There was documentary done a few years back on the comedian Bob Monkhouse and about his obsession archiving media, a lot of which were thought to be lost forever. He had multiple VHS players set up around his house to record things in an era where not many of the general public had one. He also kept tv guides and had written into the margins if there was a change in the schedule. He was actually taken to court in the 70's for copyright infringement but the case was thrown out, though quite a few items from his archive were seized and never returned.

[-] PersnickityPenguin@lemm.ee 31 points 1 year ago

My grandfather got really into video archiving and from the early 80s through 2005 amassed about 14,000 video tapes, mostly of various aviation TV shows. He spent his entire life as an engineer for Lockheed. His entire 2-story condo in San Diego was a massive VHS library with shelving extending 8 ft high.
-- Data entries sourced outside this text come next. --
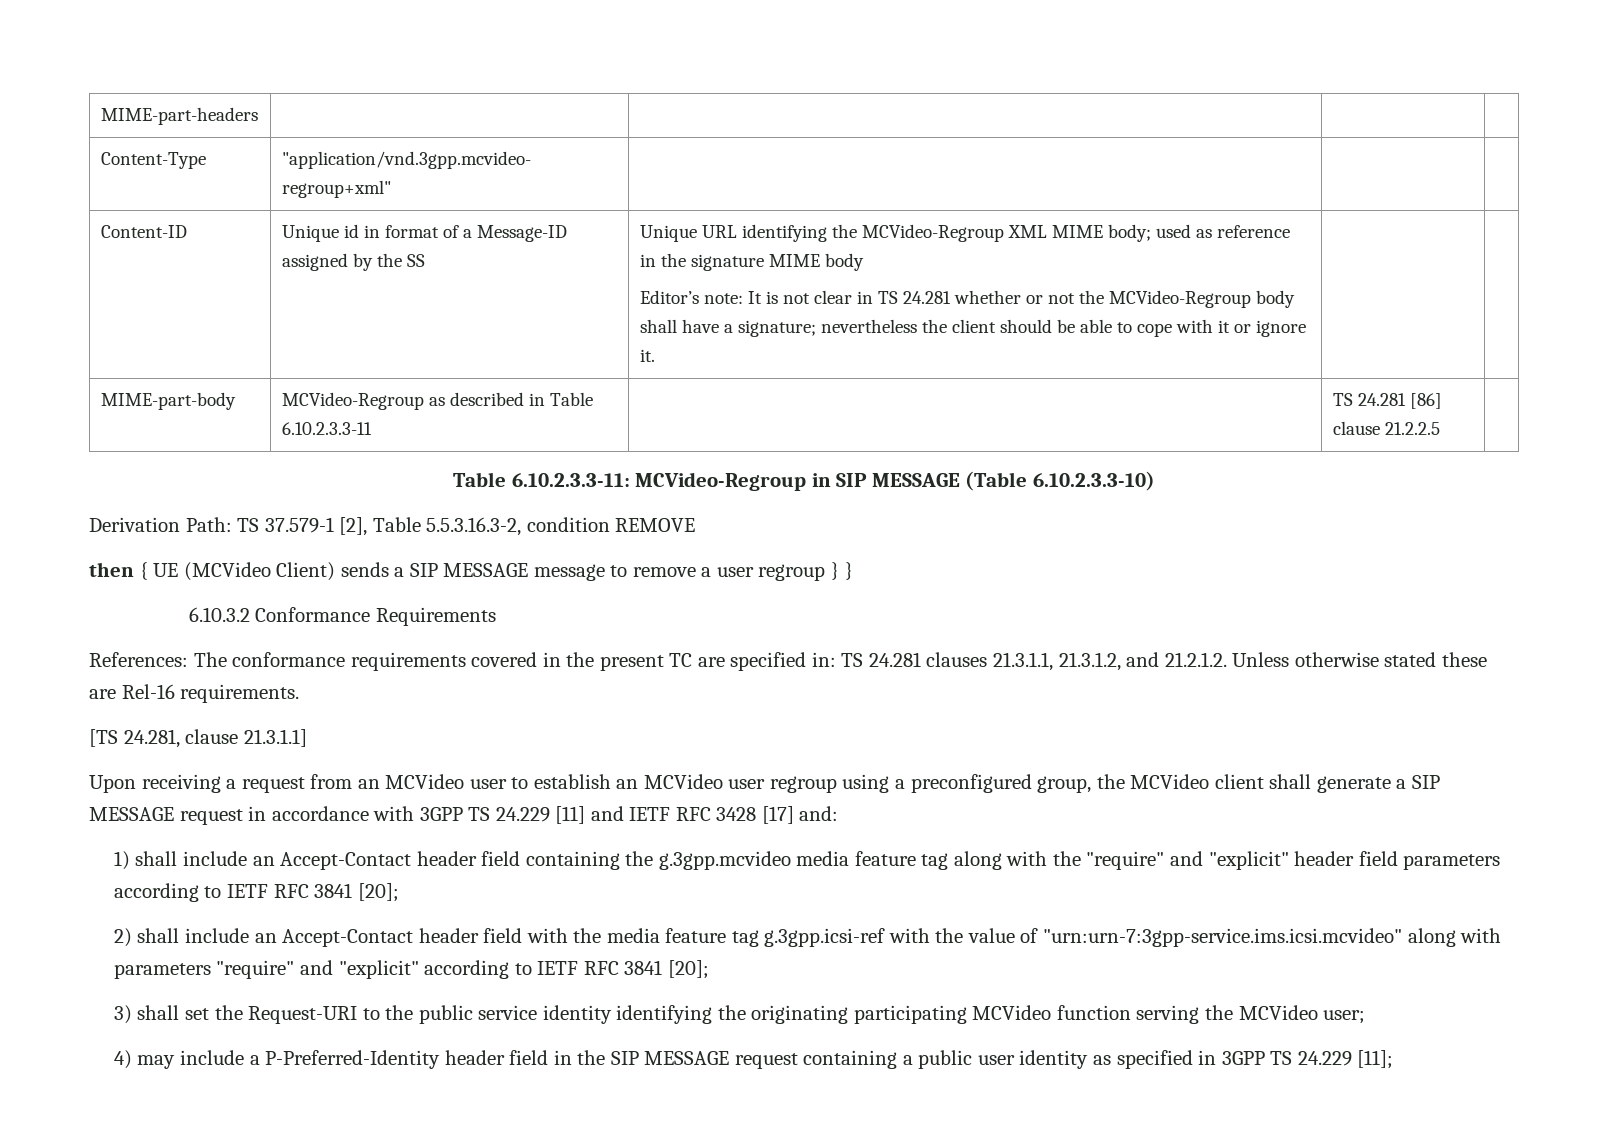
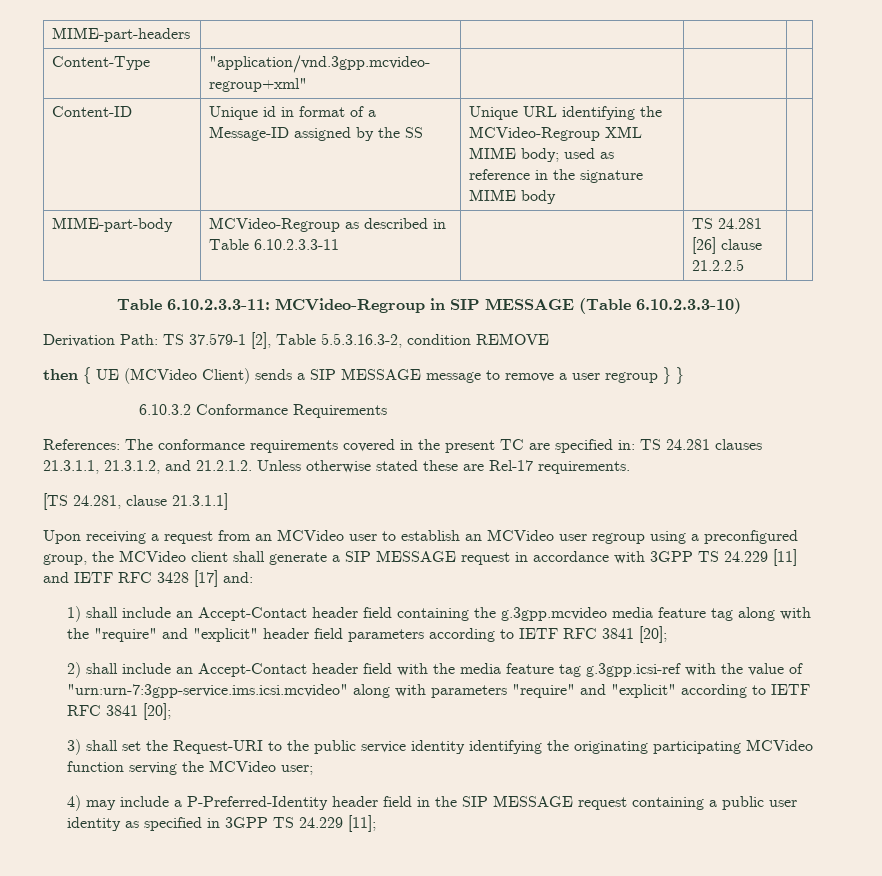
- Editor’s note: It is not clear in TS 24.281 whether or not the MCVideo-Regroup body shall have a signature; nevertheless the client should be able to cope with it or ignore it.
- MIME-part-body | MCVideo-Regroup as described in Table 6.10.2.3.3-11 | | TS 24.281 [86] clause 21.2.2.5 |
+ MIME-part-body | MCVideo-Regroup as described in Table 6.10.2.3.3-11 | | TS 24.281 [26] clause 21.2.2.5 |
- References: The conformance requirements covered in the present TC are specified in: TS 24.281 clauses 21.3.1.1, 21.3.1.2, and 21.2.1.2. Unless otherwise stated these are Rel-16 requirements.
+ References: The conformance requirements covered in the present TC are specified in: TS 24.281 clauses 21.3.1.1, 21.3.1.2, and 21.2.1.2. Unless otherwise stated these are Rel-17 requirements.

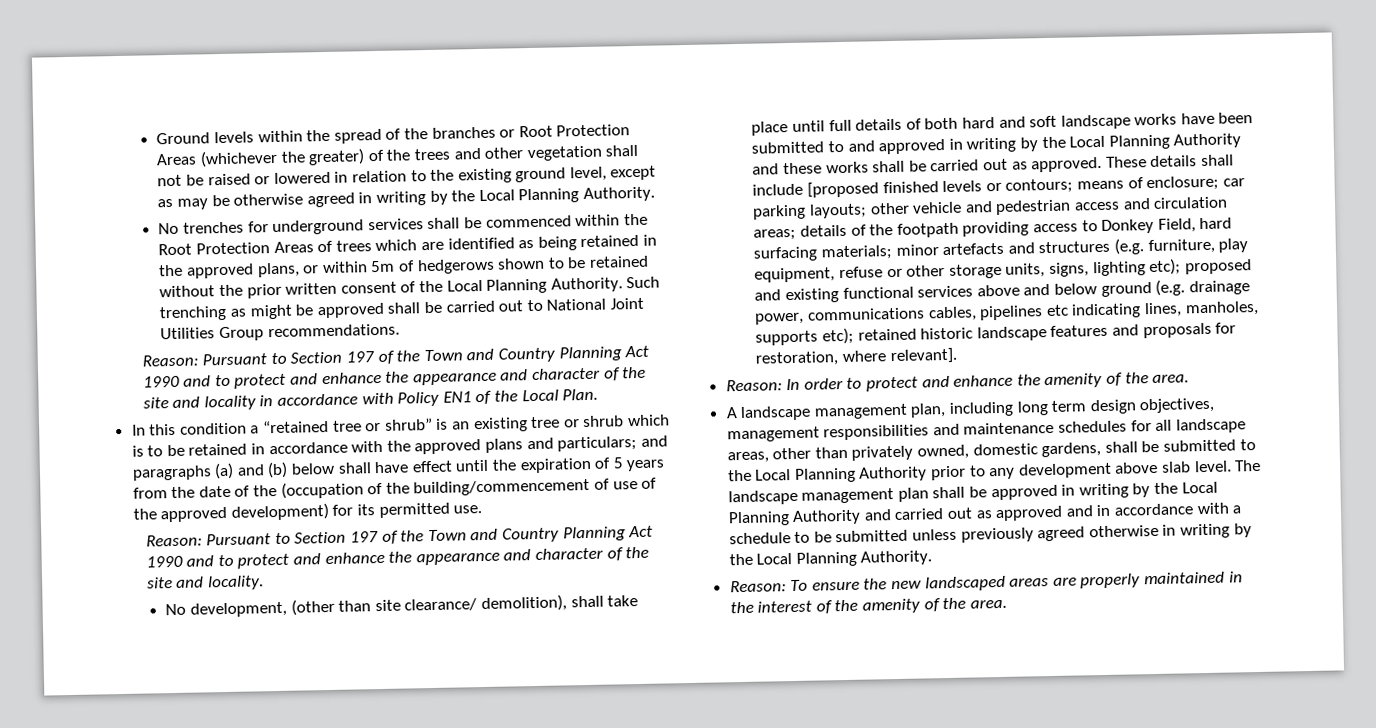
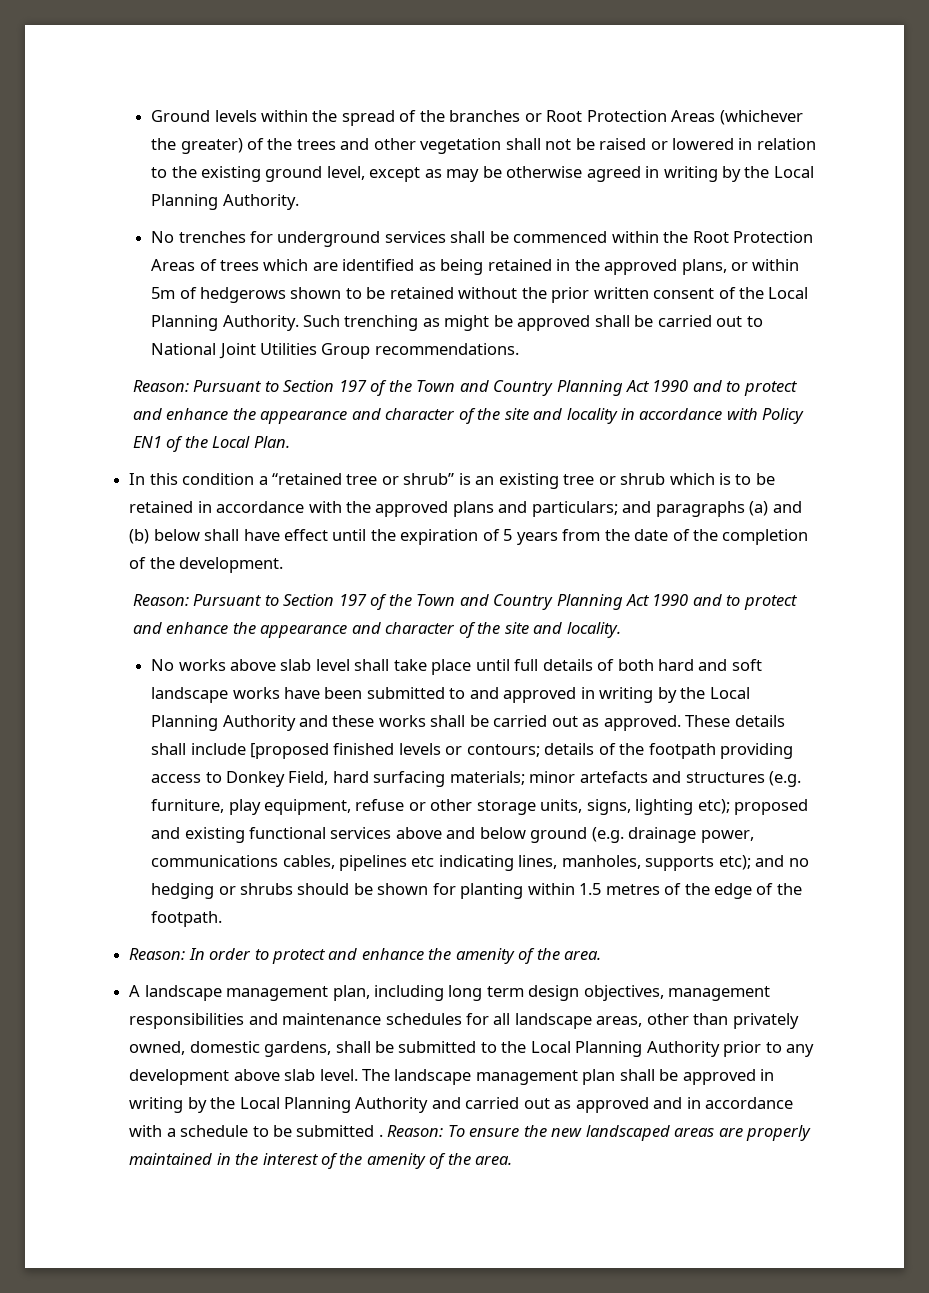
- In this condition a “retained tree or shrub” is an existing tree or shrub which is to be retained in accordance with the approved plans and particulars; and paragraphs (a) and (b) below shall have effect until the expiration of 5 years from the date of the (occupation of the building/commencement of use of the approved development) for its permitted use.
+ In this condition a “retained tree or shrub” is an existing tree or shrub which is to be retained in accordance with the approved plans and particulars; and paragraphs (a) and (b) below shall have effect until the expiration of 5 years from the date of the completion of the development.
- No development, (other than site clearance/ demolition), shall take place until full details of both hard and soft landscape works have been submitted to and approved in writing by the Local Planning Authority and these works shall be carried out as approved.
+ No works above slab level shall take place until full details of both hard and soft landscape works have been submitted to and approved in writing by the Local Planning Authority and these works shall be carried out as approved.
- These details shall include [proposed finished levels or contours; means of enclosure; car parking layouts; other vehicle and pedestrian access and circulation areas; details of the footpath providing access to Donkey Field, hard surfacing materials; minor artefacts and structures (e.g. furniture, play equipment, refuse or other storage units, signs, lighting etc); proposed and existing functional services above and below ground (e.g. drainage power, communications cables, pipelines etc indicating lines, manholes, supports etc); retained historic landscape features and proposals for restoration, where relevant].
+ These details shall include [proposed finished levels or contours; details of the footpath providing access to Donkey Field, hard surfacing materials; minor artefacts and structures (e.g. furniture, play equipment, refuse or other storage units, signs, lighting etc); proposed and existing functional services above and below ground (e.g. drainage power, communications cables, pipelines etc indicating lines, manholes, supports etc); and no hedging or shrubs should be shown for planting within 1.5 metres of the edge of the footpath.
- The landscape management plan shall be approved in writing by the Local Planning Authority and carried out as approved and in accordance with a schedule to be submitted unless previously agreed otherwise in writing by the Local Planning Authority.
- Reason: To ensure the new landscaped areas are properly maintained in the interest of the amenity of the area.
+ The landscape management plan shall be approved in writing by the Local Planning Authority and carried out as approved and in accordance with a schedule to be submitted . Reason: To ensure the new landscaped areas are properly maintained in the interest of the amenity of the area.

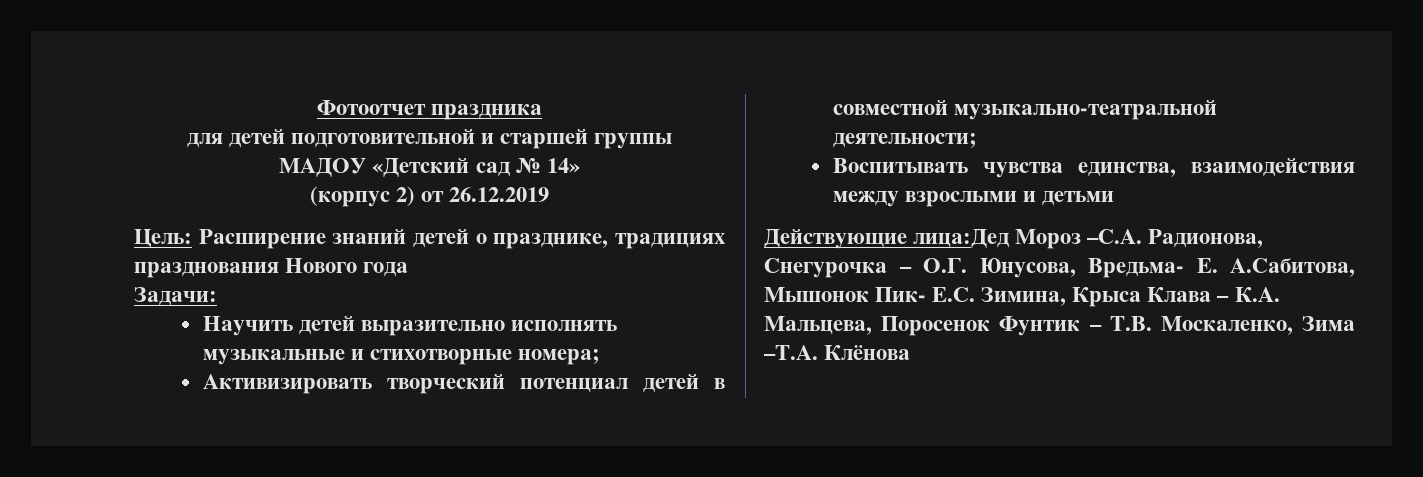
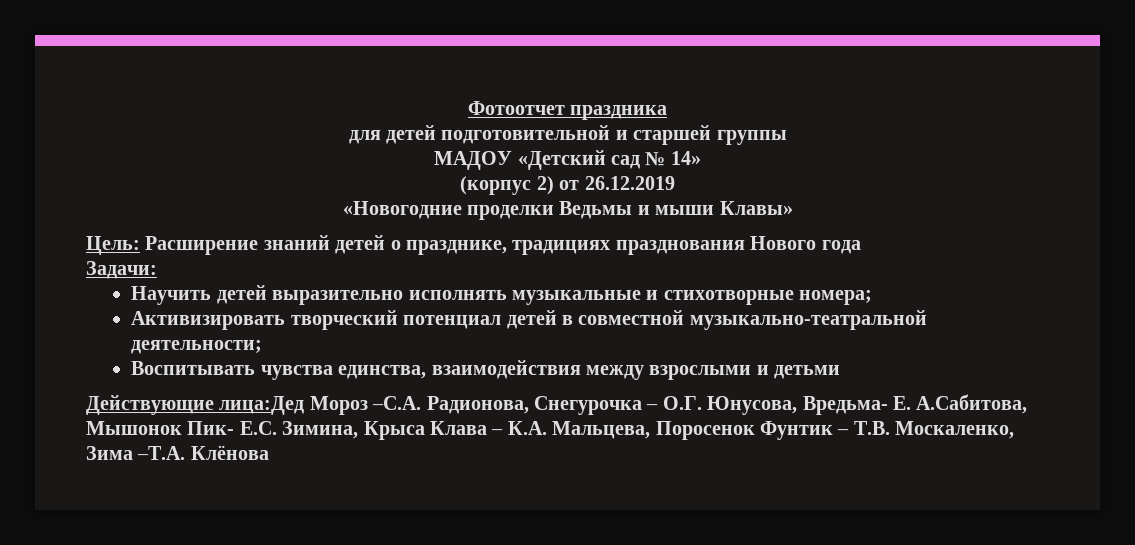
+ «Новогодние проделки Ведьмы и мыши Клавы»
Anyways, my father and aunt threw it all in a dumpster because they didn't know what to do with it. All they kept were his ashes.... Which almost 20 years later are still sitting on a bookshelf somewhere

[-] JetpackJackson@feddit.de 6 points 1 year ago

Wow that's dedication.

[-] TonyToniToneOfficial@lemmy.ml 57 points 1 year ago

I knew what this was from without reading the description. Such a sad portion of a wikipedia article to read.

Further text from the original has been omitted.